Task.
Retype all entries exactly as they stand, excluding pictures.
=== Section Start ===
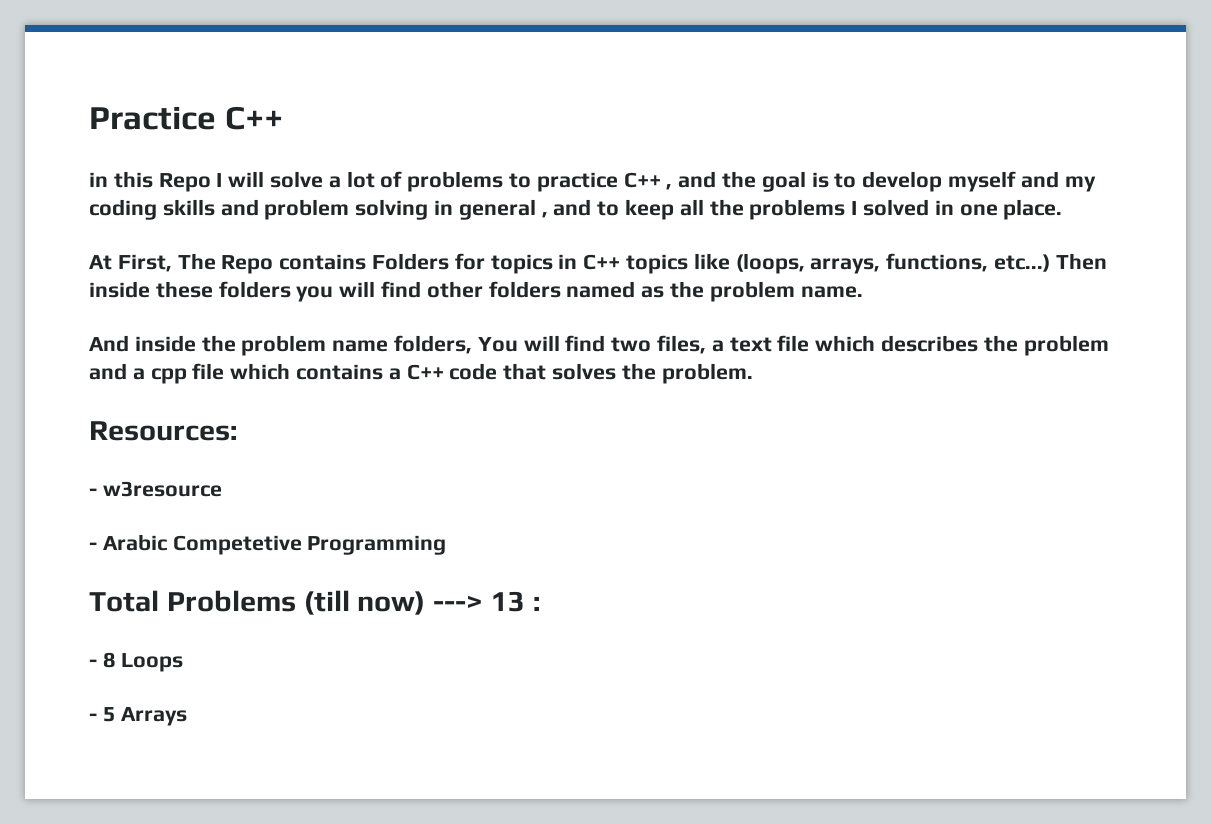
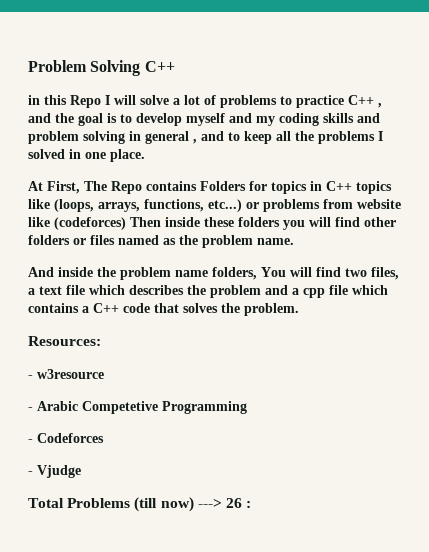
[89,106,216,130] Practice -> [28,60,141,76] Problem Solving
(1051, 263) none -> [246,199,401,212] [28,217,126,230] or problems from website like (codeforces)
(561, 289) none -> [73,235,115,245] or files
(447, 545) none -> [28,433,104,443] [28,465,81,478] // - Codeforces // - Vjudge
[491,591,526,612] 13 -> [225,498,242,508] 26
[89,652,183,672] [89,707,187,726] // - 8 Loops // - 5 Arrays -> (252, 504) none

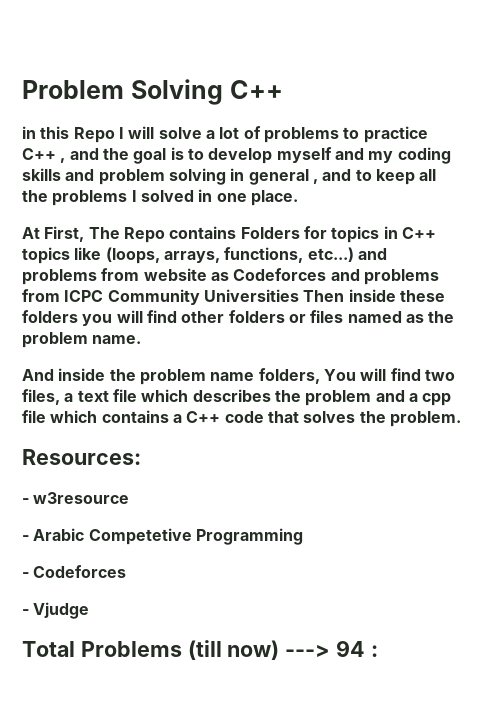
[246,202,259,209] or -> [357,248,387,260] and
[28,217,126,230] like (codeforces) -> [210,268,439,285] [22,289,299,305] as Codeforces and problems from ICPC Community Universities
[225,498,242,508] 26 -> [336,640,366,657] 94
=== Section End ===
Answer space.
[89,106,216,130] Practice -> [28,60,141,76] Problem Solving
(1051, 263) none -> [246,199,401,212] [28,217,126,230] or problems from website like (codeforces)
(561, 289) none -> [73,235,115,245] or files
(447, 545) none -> [28,433,104,443] [28,465,81,478] // - Codeforces // - Vjudge
[491,591,526,612] 13 -> [225,498,242,508] 26
[89,652,183,672] [89,707,187,726] // - 8 Loops // - 5 Arrays -> (252, 504) none

[246,202,259,209] or -> [357,248,387,260] and
[28,217,126,230] like (codeforces) -> [210,268,439,285] [22,289,299,305] as Codeforces and problems from ICPC Community Universities
[225,498,242,508] 26 -> [336,640,366,657] 94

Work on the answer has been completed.